I don't mean that there aren't criminals, nor that there is no need for law enforcement. But what I do mean is that when we find ourselves in the midst of a dysfunctional environment, there is a commonly-held idea that the way to resolve the dysfunction is to either eliminate certain bad actors, or to reform them. And this idea is probably wrong. It would be a wonderful thing if we could rest ourselves from our long labor of tilting at this particular windmill, and seek out real solutions to the world's pain.

(Yes, this is an awful lot of philosophy to suck from the marrow of a single magazine article. So sue me. :')

Saturday, May 13, 2006

Just to be clear, while I do think I have a better handle on how to be happy than I did in the past, I'm no more immune to the whole biggering thing than the next guy. Andrea and I live in a nice house, and we have a nice TV, and I have an electric guitar. The price tag on the electric guitar would have covered a lot of MREs.

And then, what's the point of the whole soliloquy anyway? I mean, is the situation hopeless? Well, possibly yes. But if we are realistic about exactly what situation we are in, then we can eliminate false choices - choices that seem beneficial, but in fact yield no benefit. And to the extent that we can try to see clearly exactly what our situation is, perhaps we can see, if not how to fix it, at least what avenues are actually open to fix it, and what avenues are not.

The problem with grand ideologies like Communism and Capitalism, and the compromise, Socialism, which makes no ideologue particularly happy, is that they identify the problem as one of ideology, and attempt to apply an ideology to solve it. But it doesn't work - if the twentieth century teaches us nothing, it is that grand ideologies are not the solution to the world's pain. And my point is that that's not just because we keep picking the wrong grand ideologies. The very idea of an externally-imposed ideology that could render all the people in the world happy is a blind alley. As long as we keep blundering down that alley, widespread happiness is not achievable.

I really think that the best a government can ever do to help is is to make sure that the battles we fight amongst ourselves don't kill anyone. If we want to be happy, we have to individually find our way there, not depend on some outside force to make it happen.

Friday, May 12, 2006

Will put a quiz on his blog; quizzes are a really great seed for lazy person writing, so I will take advantage of it here:

What are the essentials of a good life?
  1. Happiness
  2. Freedom from pain
Should everyone have them?

Heck yeah!

Do the resources exist to provide them?

Yes and no. I think that the resources presently exist in the world to provide everybody living in it with freedom from want. However, this isn't a stable situation. Resources are being consumed at a rapid rate; it's not clear that we can continue to consume them at the same rate without creating new resources.

Happiness is an internally generated state, and if you accept the idea that a person's life exists in isolation - no life preceding or following it - then I think it is not possible for everybody to be happy; indeed, I don't think it's even possible for more than a tiny minority to be happy. I think that leverage can be applied to this problem, but it would take actual magic to bring happiness to every person living in the world today, not just clever distribution of resources or education.
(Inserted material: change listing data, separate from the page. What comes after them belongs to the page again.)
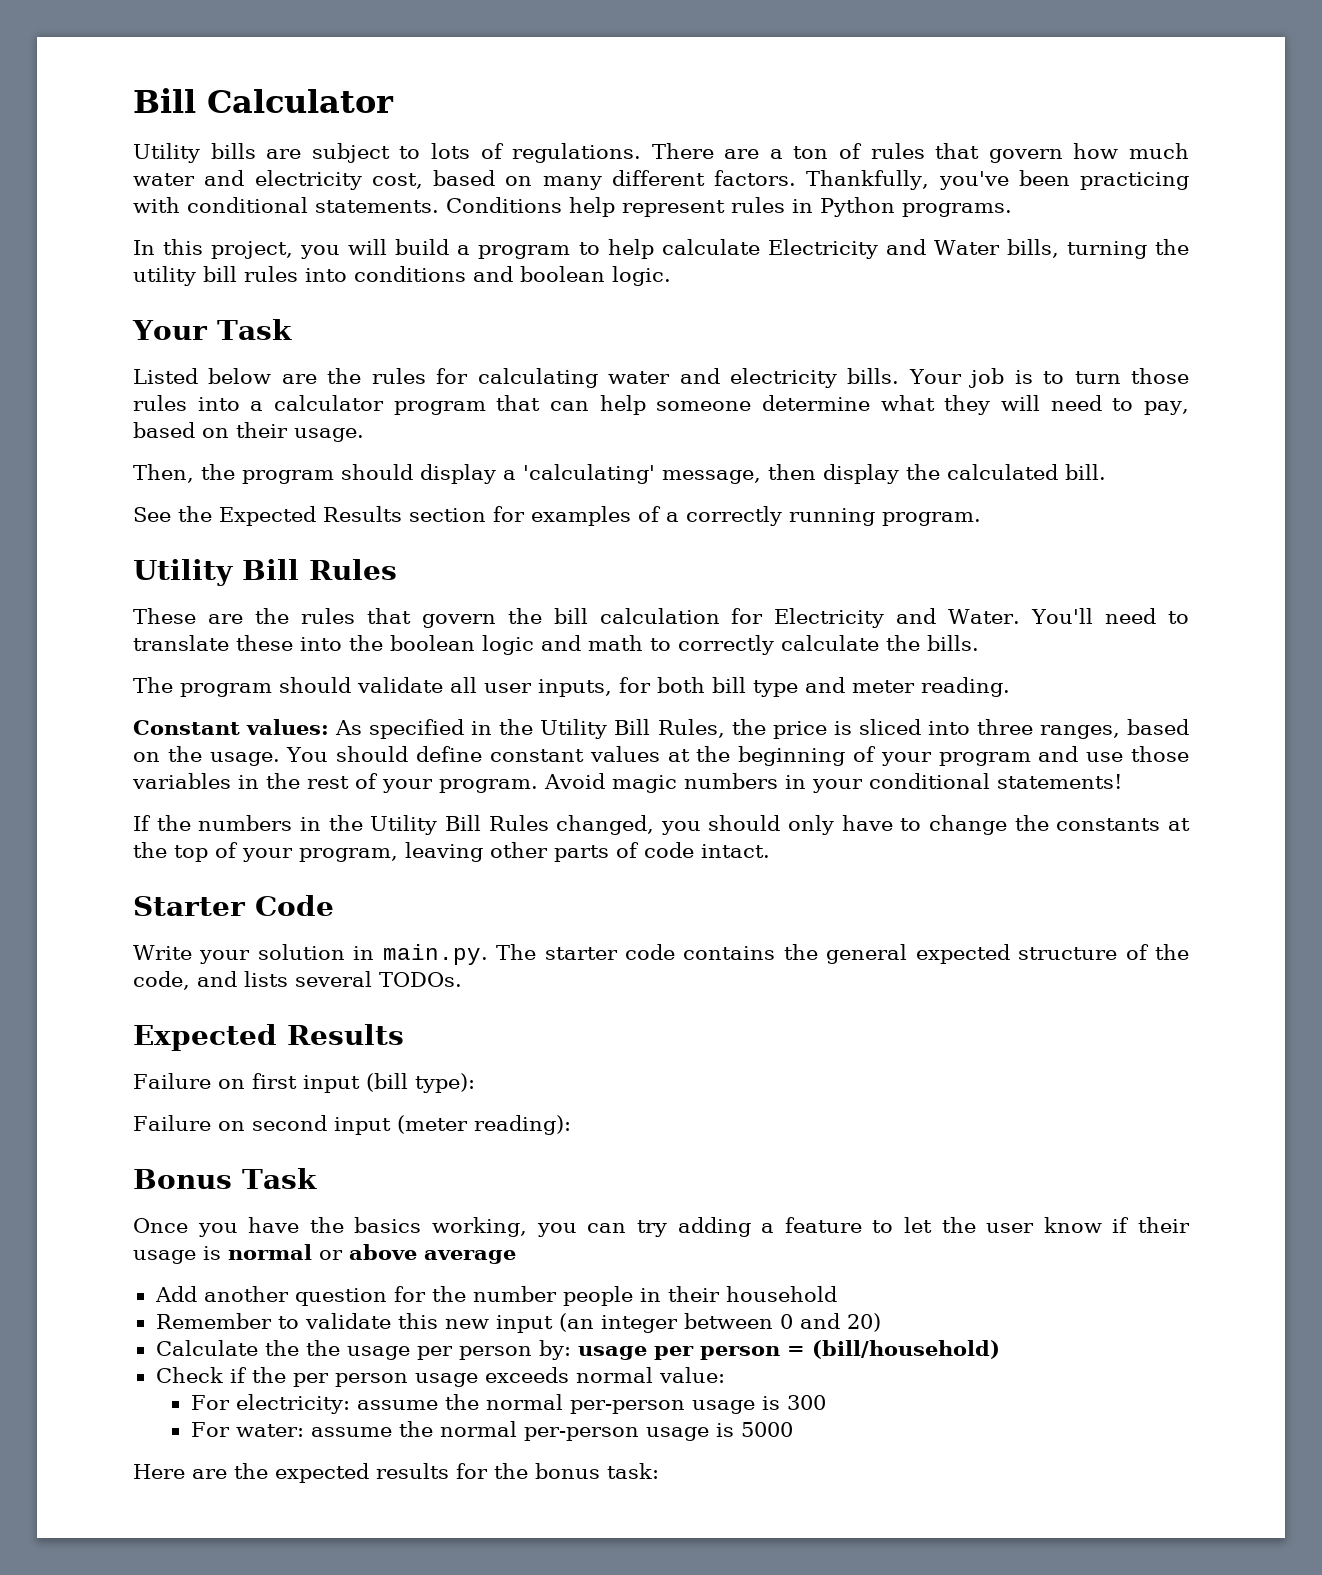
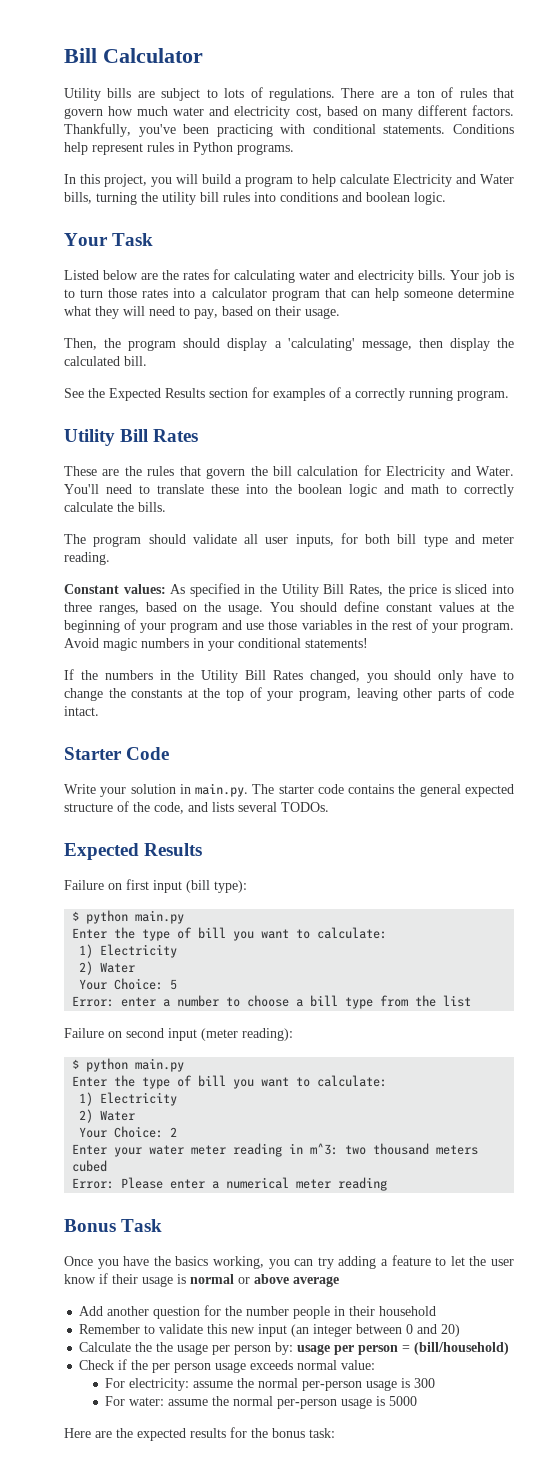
- Listed below are the rules for calculating water and electricity bills.
+ Listed below are the rates for calculating water and electricity bills.
- Your job is to turn those rules into a calculator program that can help someone determine what they will need to pay, based on their usage.
+ Your job is to turn those rates into a calculator program that can help someone determine what they will need to pay, based on their usage.
  See the Expected Results section for examples of a correctly running program.
- Utility Bill Rules
+ Utility Bill Rates
- Constant values: As specified in the Utility Bill Rules, the price is sliced into three ranges, based on the usage.
+ Constant values: As specified in the Utility Bill Rates, the price is sliced into three ranges, based on the usage.
- If the numbers in the Utility Bill Rules changed, you should only have to change the constants at the top of your program, leaving other parts of code intact.
+ If the numbers in the Utility Bill Rates changed, you should only have to change the constants at the top of your program, leaving other parts of code intact.
  Failure on first input (bill type):
+ $ python main.py
+ Enter the type of bill you want to calculate:
+ 1) Electricity
+ 2) Water
+ Your Choice: 5
+ Error: enter a number to choose a bill type from the list
  Failure on second input (meter reading):
+ $ python main.py
+ Enter the type of bill you want to calculate:
+ 1) Electricity
+ 2) Water
+ Your Choice: 2
+ Enter your water meter reading in m^3: two thousand meters cubed
+ Error: Please enter a numerical meter reading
Likewise, freedom from actual pain seems like a remote hope. So many people are suffering because of problems with their physical body--problems for which there is no known solution. So I think it would be wrong to say that there can be freedom from pain without some kind of magic solution.

If the resources exist, will enough people share them?

No. The problem is that suffering is pervasive - it doesn't apply only to people who lack the most basic resources. This results in a situation where people feel unsatisfied; at the same time, people are taught that satisfaction comes through consumption. I don't mean there's a conspiracy - it's just that the causes for happiness are so obscure that consumption frequently feels like the only choice, and so it's a self-perpetuating cycle.

One of the results of the pursuit of material wealth as a cause for happiness is that until we achieve sufficiency, we feel that we are still effectively on the same level as all other people who have not achieved sufficiency. And since sufficiency is the state where we are happy, and happiness isn't attainable through material prosperity, it's very unusual for a person to realize that they are in a trap, and to break out of it; people who are free of this trap and able to truly share are rare, and generally don't tend to accumulate wealth, and so the level of sharing required to truly meet everyone's basic needs isn't possible. This is why you have "rich" people who don't share - they don't think of themselves as sufficiently rich, because their wealth hasn't yet succeeded in bringing them happiness.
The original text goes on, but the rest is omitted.